What to produce: Return each line below holding the string "配達希望日".

Provided information:
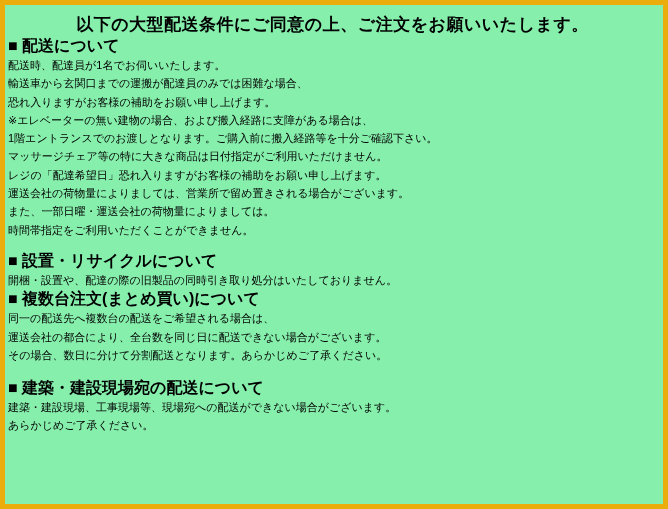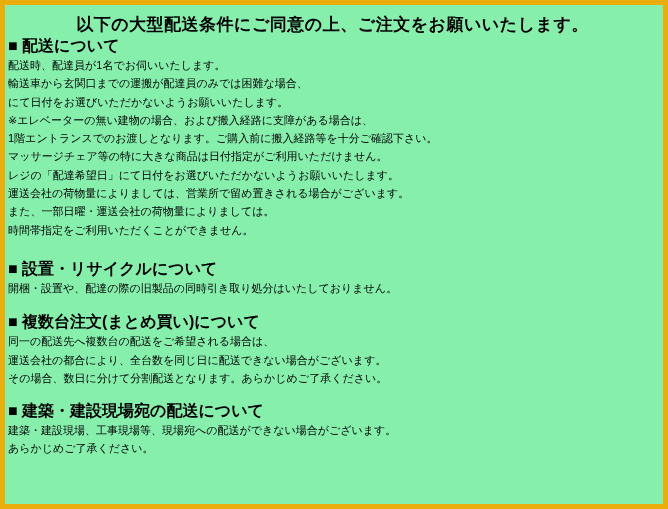--- a/index.html
+++ b/index.html
@@ -28,46 +28,46 @@
   }
   .section { margin: 0; }
   .section .heading {
     font-size: 16px;
     font-weight: bold;
     line-height: 20px;
     margin: 0;
     white-space: nowrap;
   }
   .section-1 { }
-  .section-2 { margin-top: 20px; }
-  .section-3 { margin-top: 15px; }
+  .section-2 { margin-top: 12px; }
+  .section-3 { }
   .section-4 { margin-top: 14px; }
   .line {
     font-size: 11px;
     line-height: 18.3px;
     margin: 0;
     white-space: nowrap;
   }
 </style>
 </head>
 <body>
 
 <div class="notice" style="border-color: rgb(235, 173, 11); background: #86efac; color: rgb(0, 0, 0);">
 
   <div class="title">以下の大型配送条件にご同意の上、ご注文をお願いいたします。</div>
 
   <div class="section section-1">
     <h2 class="heading">■ 配送について</h2>
     <p class="line">配送時、配達員が1名でお伺いいたします。</p>
     <p class="line">輸送車から玄関口までの運搬が配達員のみでは困難な場合、</p>
-    <p class="line">にて日付をお選びいただかないようお願いいたします。</p>
+    <p class="line">恐れ入りますがお客様の補助をお願い申し上げます。</p>
     <p class="line">※エレベーターの無い建物の場合、および搬入経路に支障がある場合は、</p>
     <p class="line">1階エントランスでのお渡しとなります。ご購入前に搬入経路等を十分ご確認下さい。</p>
     <p class="line">マッサージチェア等の特に大きな商品は日付指定がご利用いただけません。</p>
-    <p class="line">レジの「配達希望日」にて日付をお選びいただかないようお願いいたします。</p>
+    <p class="line">レジの「配達希望日」恐れ入りますがお客様の補助をお願い申し上げます。</p>
     <p class="line">運送会社の荷物量によりましては、営業所で留め置きされる場合がございます。</p>
     <p class="line">また、一部日曜・運送会社の荷物量によりましては。</p>
     <p class="line">時間帯指定をご利用いただくことができません。</p>
   </div>
 
   <div class="section section-2">
     <h2 class="heading">■ 設置・リサイクルについて</h2>
     <p class="line">開梱・設置や、配達の際の旧製品の同時引き取り処分はいたしておりません。</p>
   </div>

Answer box:
-    <p class="line">レジの「配達希望日」にて日付をお選びいただかないようお願いいたします。</p>
+    <p class="line">レジの「配達希望日」恐れ入りますがお客様の補助をお願い申し上げます。</p>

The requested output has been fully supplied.